Double Standards Demystified

by Jonas Claes

At the time Ms. Corinne Dufka’s op-Ed about the crisis in Côte D’Ivoire appeared, few would have predicted that three days later UN troops, with the support of the French military, would act forcefully to protect civilians and tip the balance in favor of the fighters loyal to Alassane Ouattara, eventually leading to the arrest of Laurent Gbagbo. The odds were not favoring this scenario.

As the initial excitement of “humanitarians” about the rapid action taken by the coalition and NATO forces in Libya slowly waned, analysts, including Corinne Dufka, increasingly lamented the selectiveness of the international community’s response to man-made humanitarian crises. If the international community is so concerned about civilian protection, then what about the people of Bahrain, Yemen, Syria, Darfur, or Côte D’Ivoire? Why prevent massacres in Benghazi, but not in Duékoué ? Few moved beyond their consternation about this cherry-picking.

Those factors that affect the likeliness of a robust “Libya-style” international response given a certain level of risk of atrocities are rarely acknowledged. The authorization of military force in response to imminent or ongoing mass atrocities is the product of a difficult diplomatic process, subject to numerous factors unrelated to the gravity of the humanitarian crisis.

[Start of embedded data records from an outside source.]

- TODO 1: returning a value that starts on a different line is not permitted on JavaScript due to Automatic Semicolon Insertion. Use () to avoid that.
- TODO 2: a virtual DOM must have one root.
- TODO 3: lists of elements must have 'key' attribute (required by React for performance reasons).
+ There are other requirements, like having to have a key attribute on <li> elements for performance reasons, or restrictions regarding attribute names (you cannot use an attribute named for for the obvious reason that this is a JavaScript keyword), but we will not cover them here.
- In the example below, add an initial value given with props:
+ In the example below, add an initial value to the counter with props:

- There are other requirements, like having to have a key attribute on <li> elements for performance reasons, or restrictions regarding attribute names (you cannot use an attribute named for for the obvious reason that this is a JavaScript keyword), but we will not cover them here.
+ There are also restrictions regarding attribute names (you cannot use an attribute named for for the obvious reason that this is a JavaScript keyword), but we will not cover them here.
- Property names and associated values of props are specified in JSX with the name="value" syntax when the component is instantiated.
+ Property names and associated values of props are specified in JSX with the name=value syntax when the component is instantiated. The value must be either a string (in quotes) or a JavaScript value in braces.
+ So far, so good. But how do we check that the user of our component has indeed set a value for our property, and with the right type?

The Power of the Target Country. The target country’s ability to resist external intervention through its political, military, or economic power is a key determinant of the international community’s eagerness to protect civilians. The threat of UN vetoes, retaliation, or economic embargoes of powerful repressive states may suffice to keep UN troops at a safe distance. The weak regimes of Libya and Côte D’Ivoire carried insufficient weight to deter the international community.

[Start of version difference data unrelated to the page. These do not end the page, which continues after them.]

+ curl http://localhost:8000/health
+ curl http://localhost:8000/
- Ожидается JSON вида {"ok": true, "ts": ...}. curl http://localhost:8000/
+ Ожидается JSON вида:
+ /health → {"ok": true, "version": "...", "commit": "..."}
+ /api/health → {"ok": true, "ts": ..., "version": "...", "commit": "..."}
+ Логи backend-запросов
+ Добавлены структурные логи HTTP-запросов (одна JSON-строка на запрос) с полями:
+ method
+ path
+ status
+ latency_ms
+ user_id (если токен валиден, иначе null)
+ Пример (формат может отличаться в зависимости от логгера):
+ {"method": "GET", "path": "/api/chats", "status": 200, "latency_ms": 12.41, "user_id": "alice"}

The Strategic Value of the Region. The level of political, economic, or national security interest in the region of decisive players within the international community is another key determining factor. Together with the power of the target country, traditional realpolitik best explains the international community’s selectiveness. Whereas the atrocities committed in Libya triggered a Kosovo-like heavy-handed response from NATO, strategically insignificant countries are simply less likely to grasp the world’s attention.

Consent. The decision to act collectively against atrocities is also contingent upon the consent of a significant part of the local population, regional hegemons, and regional organizations. Interventions are more likely welcomed when the central government is unable to halt atrocities committed by rogue elements within its own security forces, the opposition, or non-state armed groups. If the regime is directly or indirectly involved in the crimes, a consensual humanitarian intervention will be unlikely. In Libya, the requests for assistance from the Libyan opposition and the initial support for the operation from the Arab League allowed for a nonconsensual intervention to rapidly materialize.

Geopolitical Dynamics. Special ties or strategic relations between a repressive regime and powerful players may also reduce the likeliness of a multilateral intervention. Security Council members driven by geopolitical incentives, cultural affinities, or benign historical ties with the regime may play soft on the humanitarian record of their protectorates. This dynamic explains the lack of an international response to the recent atrocities committed in Kyrgyzstan, Myanmar, or the Palestinian Territories.

Other factors that influence the international community’s decision to engage in an intrusive form of intervention include the level of international media coverage, as well as the international financial climate and military resource availability.

In an ideal world, these considerations would be subordinate to the urgency and gravity of a humanitarian crisis. But a world in which the risk of atrocities automatically triggers a strong response seems far off. Double standards are an unpleasant reality that sprout from the nature of international politics, and will remain part and parcel of the international response to man-made humanitarian crises in the foreseeable future. Multilateral military action on predominantly humanitarian grounds has been a rare occurrence with a mixed track record. But the absence or tardiness of firm action in some countries should not discredit the courageous decision the international community took to protect the people of Benghazi. As Nicholas Kristof noted in his New York Times column, “Isn’t it better to inconsistently save some lives than to consistently save none?”



Jonas Claes is program specialist at the U.S. Institute of Peace’s Center for Conflict Management, where he conducts research on conflict prevention, the Responsibility to Protect, and security issues in Central Asia. Claes is also co-author of a book chapter entitled ‘Leadership and R2P: From Principle to Practice’ in the forthcoming Routledge Handbook on ‘The Responsibility to Protect’, and a chapter on “Responsibility to Protect and Peacemaking” in a Praeger Volume on “Peacemaking: From Practice to Theory”. He holds an M.A. in Security Studies from Georgetown University, an M.A. in International Relations from the Katholieke Universiteit Leuven (Belgium).